Practicing medicine is for me an exercise in the interrogative mood. I am as good as the questions I ask. I want a post-pandemic climate in medicine to be one in which the most valued questions are the ones that patients are asking of us, the ones that they feel have maximum interrogative urgency. Some of these questions will be about the mismatch between, on the one hand, what we currently know about disease states as objects of detached contemplation, and, on the other, how patients experience those same illnesses. And some will be about how we clinicians plan to maintain our hard-won epistemic humility, the large dose of uncertainty that all of us in the profession were exposed to in the early months of the pandemic. It is from that position of self-aware, imperfect knowledge—that doctors are people, flawed by the same human muck as everyone else—that our best ideas about how to fix past errors will come.
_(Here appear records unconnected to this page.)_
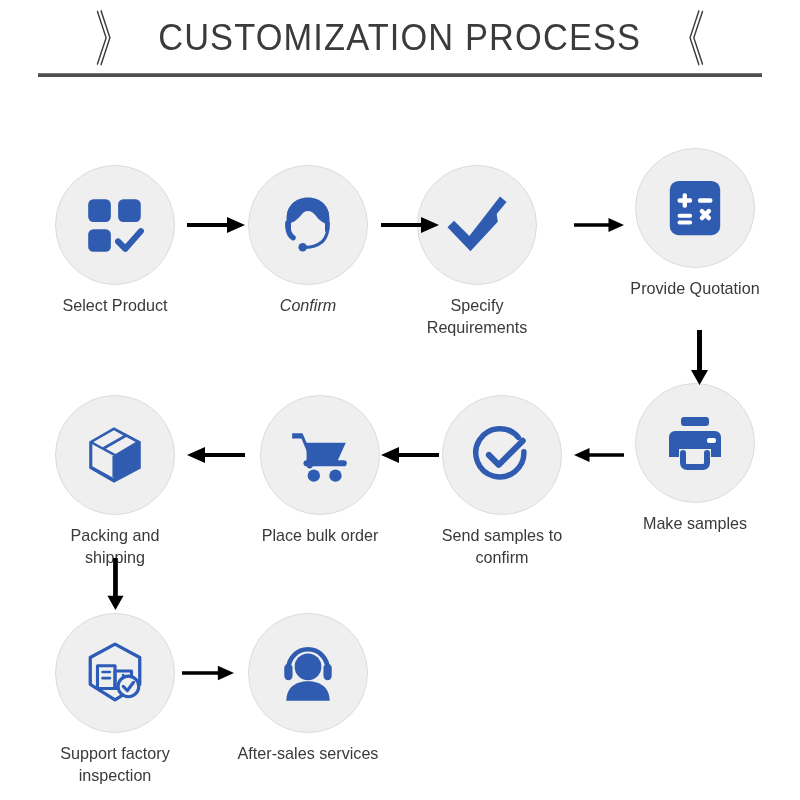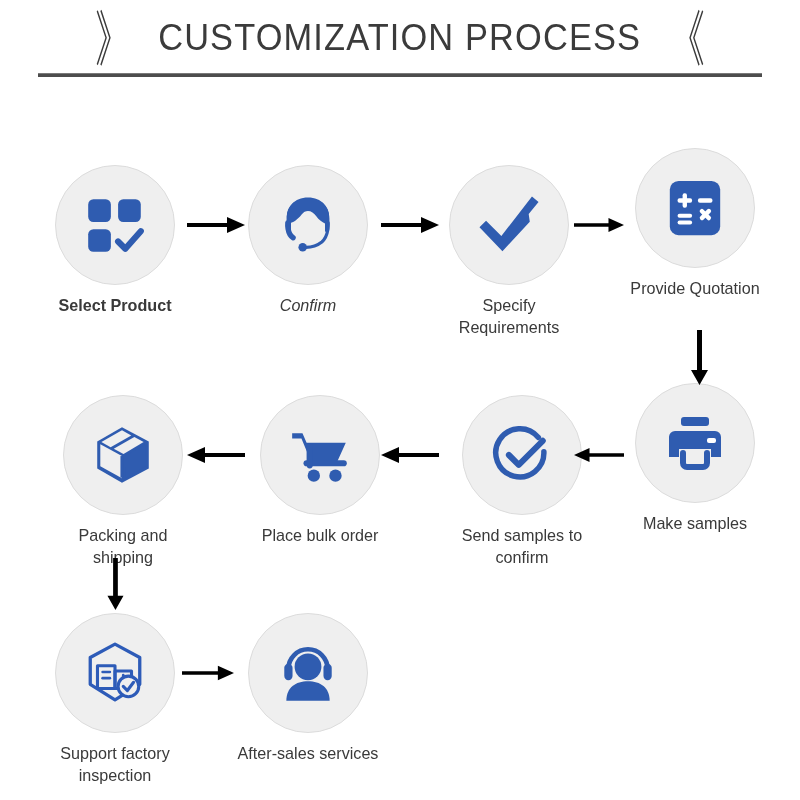--- a/index.html
+++ b/index.html
@@ -104,21 +104,21 @@
 
 <div id="header">
   <div id="title-row">
     <span class="chev">》</span>
     <span id="page-title">CUSTOMIZATION PROCESS</span>
     <span class="chev">《</span>
   </div>
   <div id="title-rule"></div>
 </div>
 
-<div class="step" style="left:35px; top:165px;font-weight:bold;">
+<div class="step" style="left:35px; top:165px;">
   <div class="circle">
     <span>
       <svg width="66" height="66" viewBox="0 0 64 64">
         <rect x="6" y="7" width="22" height="22" rx="5" fill="#2f5cb0"></rect>
         <rect x="35" y="7" width="22" height="22" rx="5" fill="#2f5cb0"></rect>
         <rect x="6" y="36" width="22" height="22" rx="5" fill="#2f5cb0"></rect>
         <path d="M35 48 L42 55 L57 38" fill="none" stroke="#2f5cb0" stroke-width="6" stroke-linecap="round" stroke-linejoin="round"></path>
       </svg>
     </span>
   </div>
@@ -135,21 +135,21 @@
                  C52 32 44 30 40 24 C36 18 30 17 26 22 C22 27 18 30 12 31 Z" fill="#2f5cb0"></path>
         <path d="M13 30 C13 30 12 40 18 44" fill="none" stroke="#2f5cb0" stroke-width="5" stroke-linecap="round"></path>
         <path d="M51 30 C51 30 52 42 45 48 C40 52 34 53 30 53" fill="none" stroke="#2f5cb0" stroke-width="3" stroke-linecap="round"></path>
         <circle cx="27" cy="53" r="4" fill="#2f5cb0"></circle>
       </svg>
     </span>
   </div>
   <div class="step-label">Confirm</div>
 </div>
 
-<div class="step" style="left:429px; top:165px;">
+<div class="step" style="left:397px; top:165px;">
   <div class="circle">
     <span>
       <svg width="70" height="70" viewBox="0 0 64 64">
         <path d="M5 34 L11 28 L25 42 L53 6 L59 11 L50 22 L51 29 L26 56 Z" fill="#2f5cb0"></path>
       </svg>
     </span>
   </div>
   <div class="step-label">Specify Requirements</div>
 </div>
 
@@ -178,21 +178,21 @@
         <rect x="18" y="6" width="28" height="9" rx="3" fill="#2f5cb0"></rect>
         <path d="M12 20 h40 a6 6 0 0 1 6 6 v20 h-10 v-8 H16 v8 H6 V26 a6 6 0 0 1 6 -6 Z" fill="#2f5cb0"></path>
         <rect x="44" y="27" width="9" height="5" rx="2" fill="#ffffff"></rect>
         <path d="M20 42 v10 a4 4 0 0 0 4 4 h16 a4 4 0 0 0 4 -4 V42" fill="none" stroke="#2f5cb0" stroke-width="6" stroke-linecap="round" stroke-linejoin="round"></path>
       </svg>
     </span>
   </div>
   <div class="step-label">Make samples</div>
 </div>
 
-<div class="step" style="left:442px; top:395px;">
+<div class="step" style="left:422px; top:395px;">
   <div class="circle">
     <span>
       <svg width="70" height="70" viewBox="0 0 64 64">
         <path d="M47 16 A22 22 0 1 0 52 29" fill="none" stroke="#2f5cb0" stroke-width="5" stroke-linecap="round"></path>
         <path d="M20 32 L29 41 L51 19" fill="none" stroke="#2f5cb0" stroke-width="5.5" stroke-linecap="round" stroke-linejoin="round"></path>
       </svg>
     </span>
   </div>
   <div class="step-label">Send samples to confirm</div>
 </div>
@@ -205,21 +205,21 @@
         <path d="M19 40 h36" fill="none" stroke="#2f5cb0" stroke-width="6" stroke-linecap="round"></path>
         <path d="M22 24 L22 42" fill="none" stroke="#2f5cb0" stroke-width="6" stroke-linecap="round"></path>
         <circle cx="26" cy="52" r="6" fill="#2f5cb0"></circle>
         <circle cx="47" cy="52" r="6" fill="#2f5cb0"></circle>
       </svg>
     </span>
   </div>
   <div class="step-label">Place bulk order</div>
 </div>
 
-<div class="step" style="left:43px; top:395px;">
+<div class="step" style="left:35px; top:395px;">
   <div class="circle">
     <span>
       <svg width="66" height="66" viewBox="0 0 64 64">
         <path d="M7 19 L31 5 L57 19 L57 45 L31 59 L7 45 Z" fill="#2f5cb0"></path>
         <path d="M10 21.5 L31 33 L31 54.5 L10 43 Z" fill="#efefef"></path>
         <path d="M34 33 L54 21.5 L54 43 L34 54.5 Z" fill="#2f5cb0"></path>
         <path d="M11 19.5 L31 8 L40 13 L20 24.5 Z" fill="#efefef"></path>
         <path d="M23 26 L43 14.5 L52 19.5 L32.5 31 Z" fill="#efefef"></path>
         <path d="M31 33 L31 54" fill="none" stroke="#2f5cb0" stroke-width="3"></path>
       </svg>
Hoping for the best while imagining the worst seems to me to be the most human, the most tenderly fallible, and the best way to think about our collective future as embodied actors in medicine. We will sometimes fall ill, and we won’t know how it happened. Our patients will tell us things that we cannot yet interpret, sending us to new questions, new shadings in the interrogative mood. We will sometimes be granted reprieves from the cycles of infection and contagion, and we won’t know why. Now is the time to catch our collective breath, though we still feel strangely winded. The symptoms of our collective distress are real, and teacherly—this moment wants to tell us something, if we can only listen once again to the history of the case.